= Assignment =
All lines from the one containing "align-items: flex-start ->" down to the one containing "none -> <span>(-)", both ends included, are to be given again exactly; omit the rest of the listing below.

= Dataset entries =
=== Begin Enclosure ===

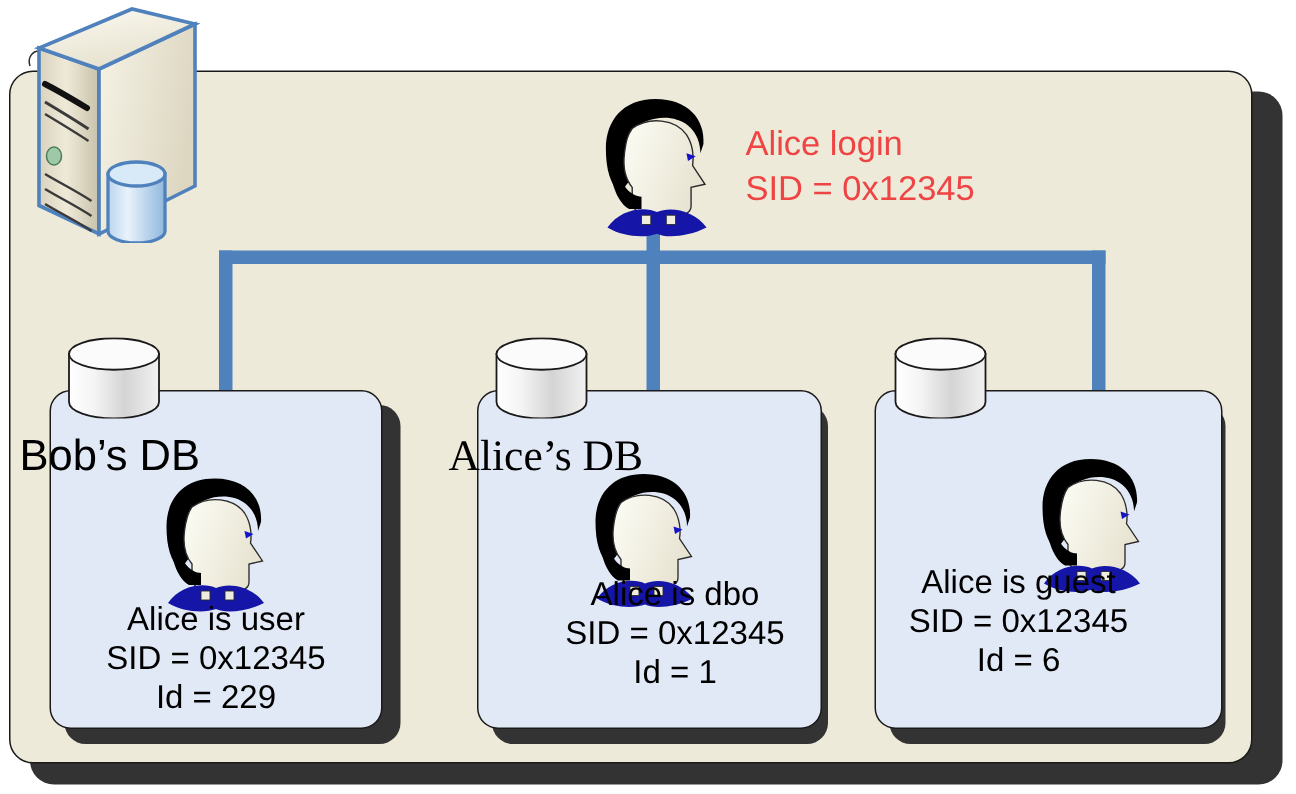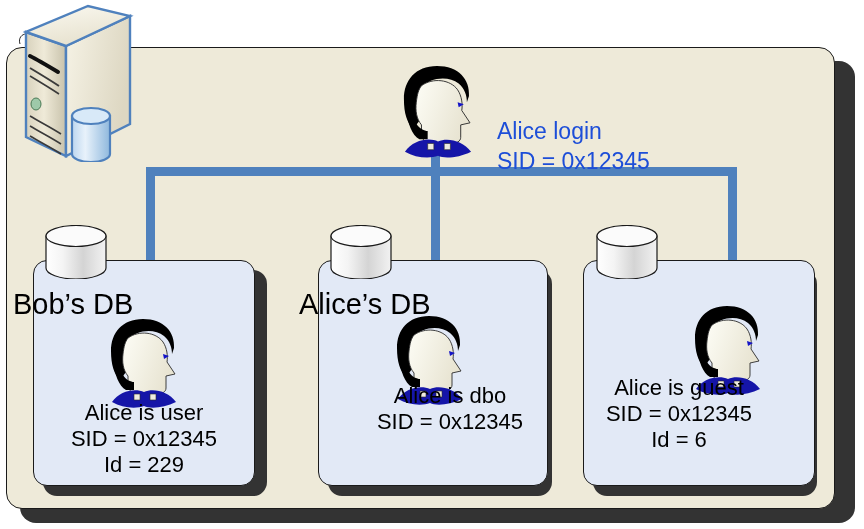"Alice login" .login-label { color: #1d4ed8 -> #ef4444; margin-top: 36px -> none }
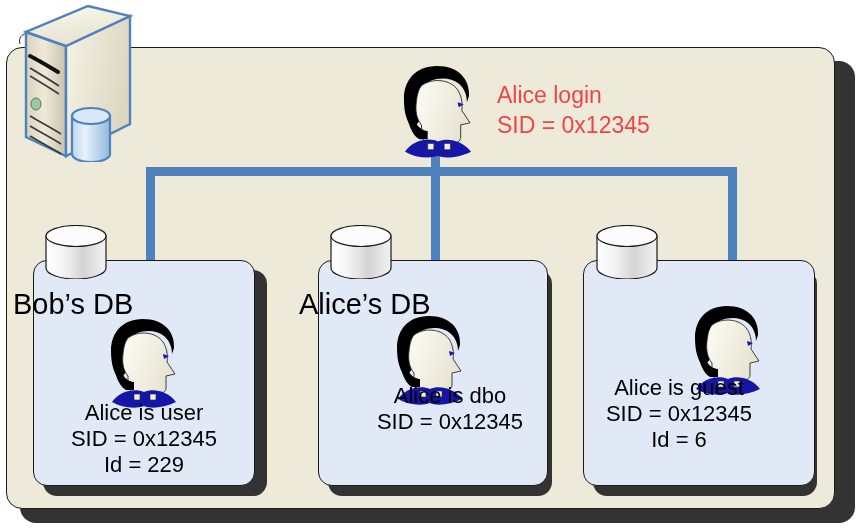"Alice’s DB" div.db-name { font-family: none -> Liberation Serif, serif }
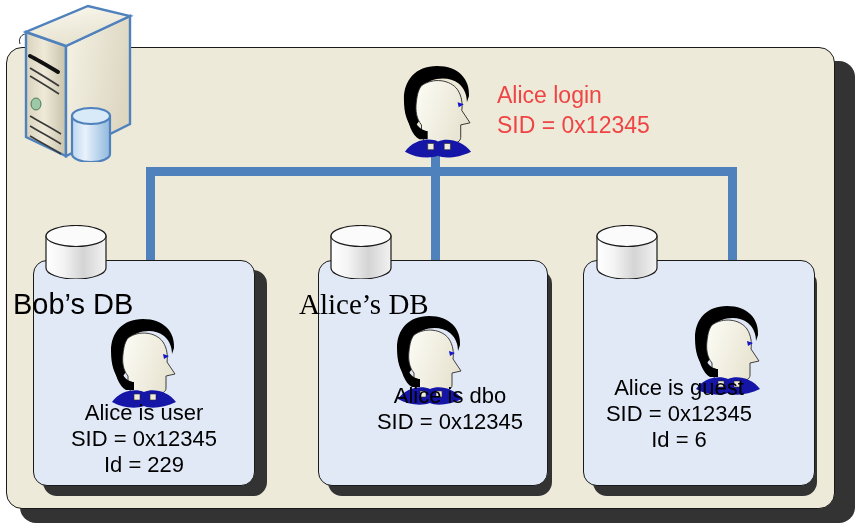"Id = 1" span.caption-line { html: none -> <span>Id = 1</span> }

=== End Enclosure ===
=== Begin Enclosure ===

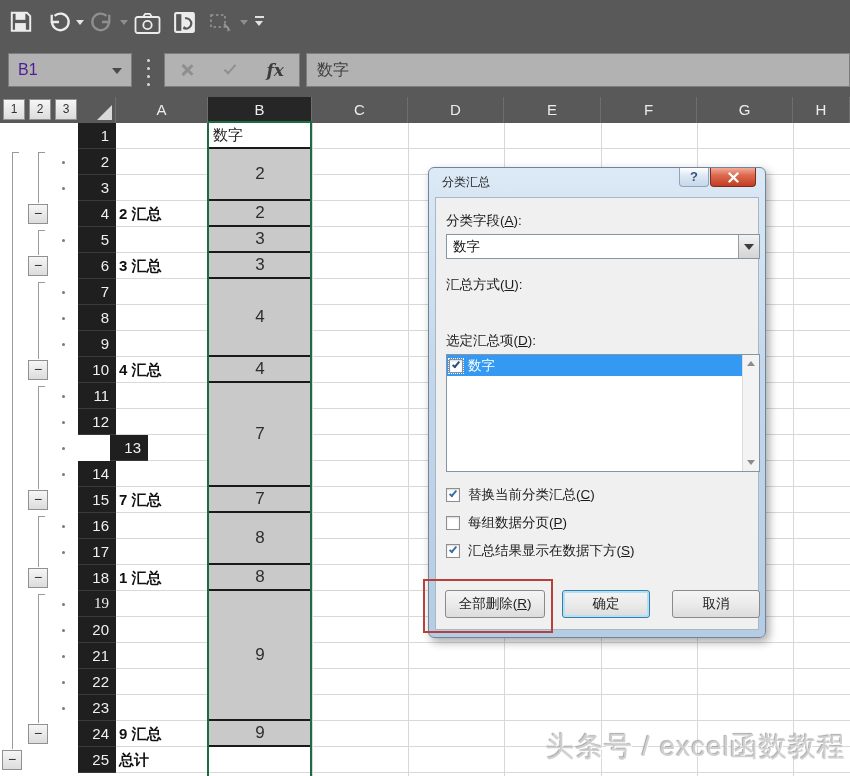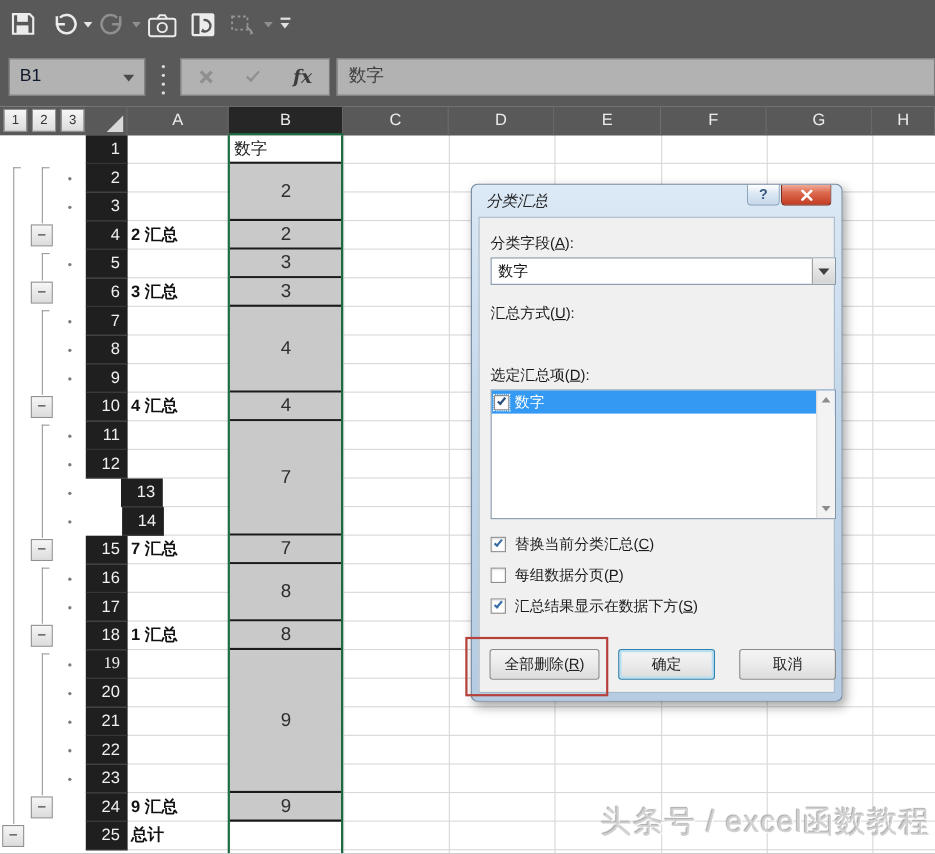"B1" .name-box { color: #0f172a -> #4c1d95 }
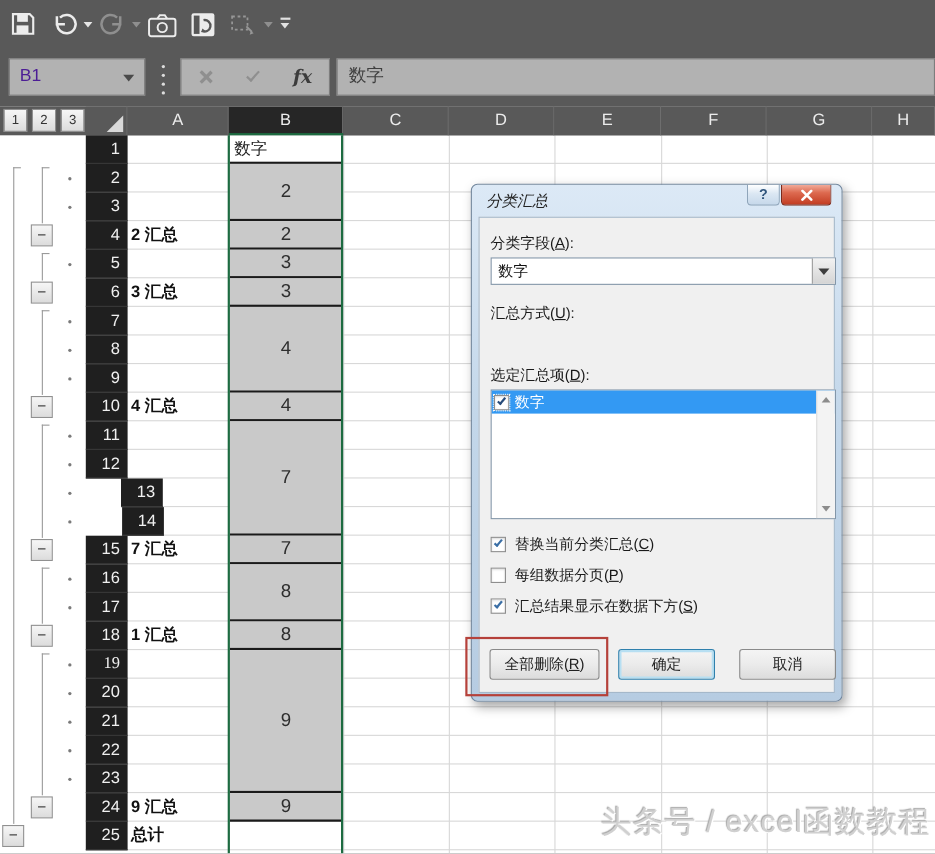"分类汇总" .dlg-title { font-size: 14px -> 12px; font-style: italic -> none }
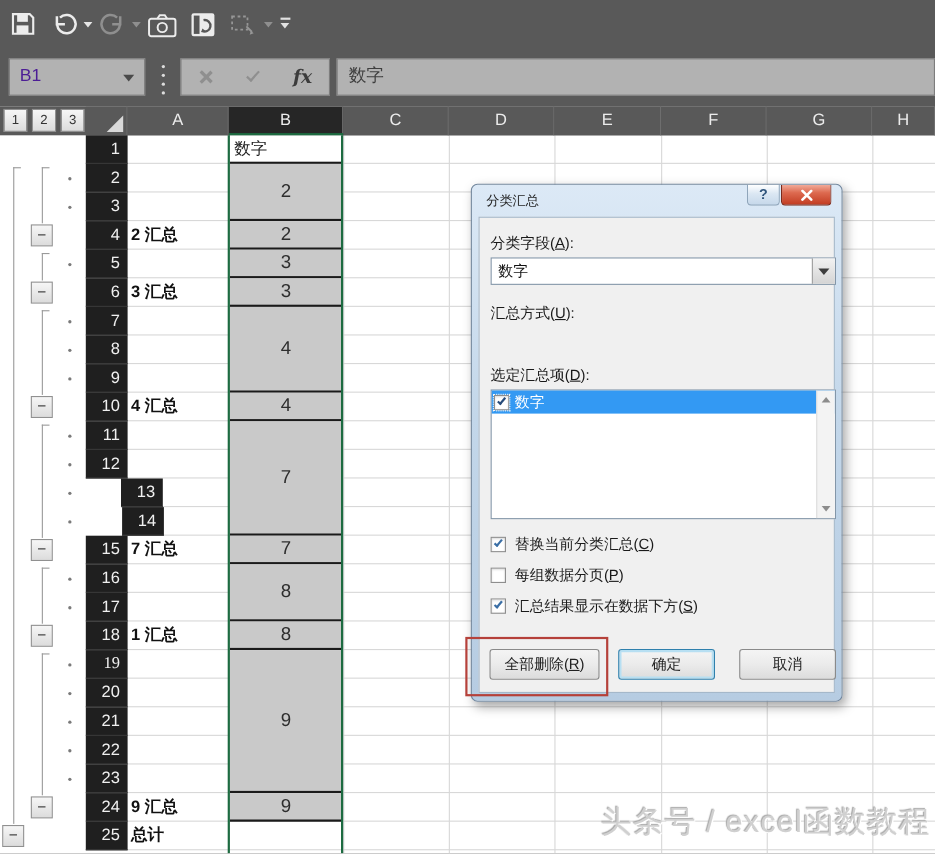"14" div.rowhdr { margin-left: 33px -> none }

=== End Enclosure ===
=== Begin Enclosure ===

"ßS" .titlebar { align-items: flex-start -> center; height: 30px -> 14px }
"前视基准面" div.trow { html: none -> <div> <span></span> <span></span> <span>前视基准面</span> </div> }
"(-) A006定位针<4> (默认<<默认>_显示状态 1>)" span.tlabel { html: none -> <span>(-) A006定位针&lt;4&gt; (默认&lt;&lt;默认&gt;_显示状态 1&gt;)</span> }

=== End Enclosure ===

= Result =
"ßS" .titlebar { align-items: flex-start -> center; height: 30px -> 14px }
"前视基准面" div.trow { html: none -> <div> <span></span> <span></span> <span>前视基准面</span> </div> }
"(-) A006定位针<4> (默认<<默认>_显示状态 1>)" span.tlabel { html: none -> <span>(-) A006定位针&lt;4&gt; (默认&lt;&lt;默认&gt;_显示状态 1&gt;)</span> }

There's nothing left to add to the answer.